Un exploit que son grand-père Raymond Poulidor, chouchou des Français, décédé en novembre 2019, n’a jamais réalisé en quatorze participations entre 1962 et 1976. Van der Poel n'en est pas encore à un tel degré de popularité, mais l’histoire du Tour est ponctuée de clins d’œil savoureux et l'image était forte au moment du grand départ à Brest.

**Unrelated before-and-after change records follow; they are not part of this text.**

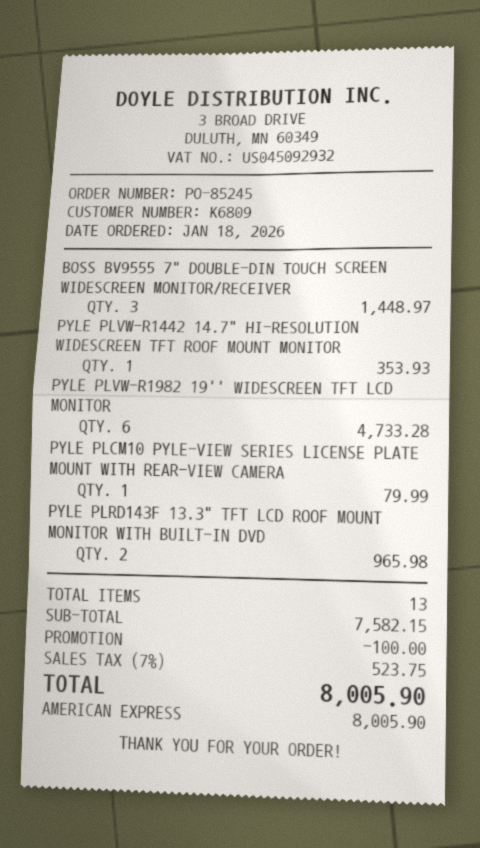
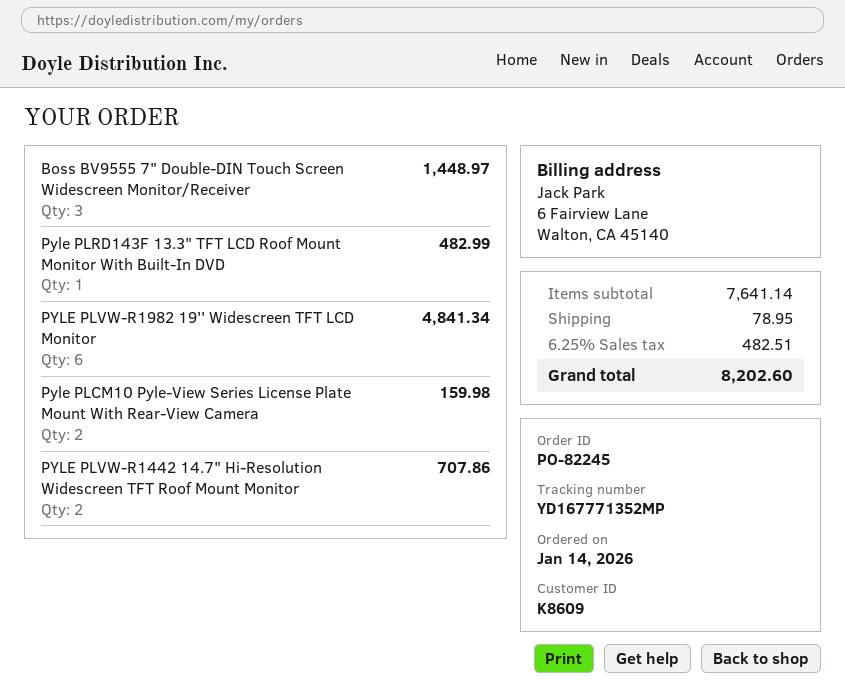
order number: PO-85245 -> PO-82245
order date: 2026-01-18 -> 2026-01-14
customer number: K6809 -> K8609
PYLE PLVW-R1442 14.7" HI-RESOLUTION WIDESCREEN TFT ROOF MOUNT MONITOR: 1 for 353.93 -> 2 for 707.86
PYLE PLVW-R1982 19'' WIDESCREEN TFT LCD MONITOR: 6 for 4733.28 -> 6 for 4841.34
PYLE PLCM10 PYLE-VIEW SERIES LICENSE PLATE MOUNT WITH REAR-VIEW CAMERA: 1 for 79.99 -> 2 for 159.98
PYLE PLRD143F 13.3" TFT LCD ROOF MOUNT MONITOR WITH BUILT-IN DVD: 2 for 965.98 -> 1 for 482.99
subtotal: 7582.15 -> 7641.14
discount: 100.00 -> none
shipping: none -> 78.95
tax: 7% = 523.75 -> 6.25% = 482.51
total: 8005.90 -> 8202.60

L’Union cycliste internationale avait exceptionnellement autorisé Alpecin-Fenix, la formation belge de Van der Poel, à porter pour l'étape d’ouverture un maillot rendant hommage à Poulidor, ce grand monsieur, ce héros populaire par excellence entré dans le cœur du public pour sa modestie, son humanité et pour avoir aussi terminé trois fois à la deuxième place du Tour (1964, 1965 et 1974). Avec ce beau maillot inspiré des couleurs jaune et violet du maillot de l'équipe Mercier de Poulidor, Van der Poel aurait tant aimé lever les bras sur les routes du Finistère samedi après-midi, mais Alaphilippe était inarrêtable, sur un nuage.

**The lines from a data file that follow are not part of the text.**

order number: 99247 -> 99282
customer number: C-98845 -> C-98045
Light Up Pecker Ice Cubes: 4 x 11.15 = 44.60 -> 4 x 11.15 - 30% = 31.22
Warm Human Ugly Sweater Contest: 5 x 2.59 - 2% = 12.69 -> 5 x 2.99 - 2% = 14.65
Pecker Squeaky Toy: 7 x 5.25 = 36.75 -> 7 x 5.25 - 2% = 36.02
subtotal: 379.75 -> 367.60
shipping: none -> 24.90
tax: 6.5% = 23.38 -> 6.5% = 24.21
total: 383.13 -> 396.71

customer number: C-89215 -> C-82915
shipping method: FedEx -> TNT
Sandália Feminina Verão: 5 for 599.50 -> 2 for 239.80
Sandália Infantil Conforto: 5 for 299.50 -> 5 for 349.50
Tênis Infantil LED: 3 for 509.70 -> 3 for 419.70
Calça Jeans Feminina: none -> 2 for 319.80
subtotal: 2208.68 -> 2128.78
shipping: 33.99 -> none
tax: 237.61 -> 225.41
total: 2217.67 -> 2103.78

"Je n'avais pas les jambes que j'aurais voulu avoir. J'étais mal placé au pied de la dernière côte, j'ai essayé de me replacer. Quand Julian est parti, personne n'a essayé d'aller le chercher. Tadej Pogacar et Primoz Roglic sont sortis, j'ai pu rentrer sur eux mais j'avais les jambes qui brûlaient", avait sobrement reconnu Van der Poel. Avant de lancer, en forme de d’avertissement pour ses rivaux: "Je vais essayer encore." Celui qui découvre le Tour au même âge que son regretté grand-père (26 ans) a fait mieux qu'essayer. Il a une nouvelle fois fait honneur à sa réputation d'attaquant insatiable et décomplexé. C'est lui qui a dynamité la course en se portant à l'avant dès le début de la première des deux ascensions de Mûr-de-Bretagne, à 16 kilomètres de l'arrivée. Et c'est encore lui qui a dégainé comme une bombe dans les pourcentages les plus forts pour éliminer ses rivaux et écœurer la concurrence.

"Vraiment dommage qu'il ne soit pas là..."

"Je ne sais pas quoi dire, je suis très ému, a-t-il lâché en larmes, à bout de force, après avoir été félicité par Alaphilippe ce dimanche. J'avais mis tout ce que je pouvais dans la première ascension pour avoir les bonifications, c'est incroyable." Avec une telle victoire et cette émotion si touchante, Van der Poel va rapidement se faire apprécier du grand public, qui connaît encore mal le personnage. Un garçon né en 1995 en Belgique, d'une mère française (Corinne Poulidor, fille de) et d'un ex-coureur néerlandais (Adrie van der Poel, porteur du maillot jaune sur le Tour une journée en 1984), qui se sont rencontrés à la fin des années 80... en Martinique. Comme une évidence, Mathieu a suivi les traces de son père et de son frère David. En se montrant à l'aise sur tous les terrains. Du cyclo-cross au VTT (discipline dans laquelle il visera l'or olympique cet été à Tokyo), en passant donc par la route. Son explosivité, sa façon de courir à l'instinct, de se lancer dans des numéros solitaires en attaquant de loin en font un coureur à part. Un champion qui adapte sa stratégie à chaque terrain, à chaque adversité.

Et qui n'aime pas beaucoup partager. Avant de se présenter sur le Tour, il avait fait le plein de confiance lors de la première partie de saison en remportant les Strade Bianche, deux étapes de Tirreno-Adriatico, puis deux autres sur le Tour de Suisse, tout en s'étant classé cinquième de Milan San Remo et deuxième du Tour des Flandres. Rien de comparable, toutefois, avec le bonheur et la fierté de gagner sur le Tour. Au nom de son grand-père. "J'imagine comment il serait fier, a-t-il confié, marqué par l'émotion. C'est vraiment dommage qu'il ne soit pas là... Je savais que c'était ma dernière chance de prendre le maillot, c'est incroyable de réussir. J'ai senti que j'étais beaucoup mieux aujourd'hui." Difficile de dire le contraire.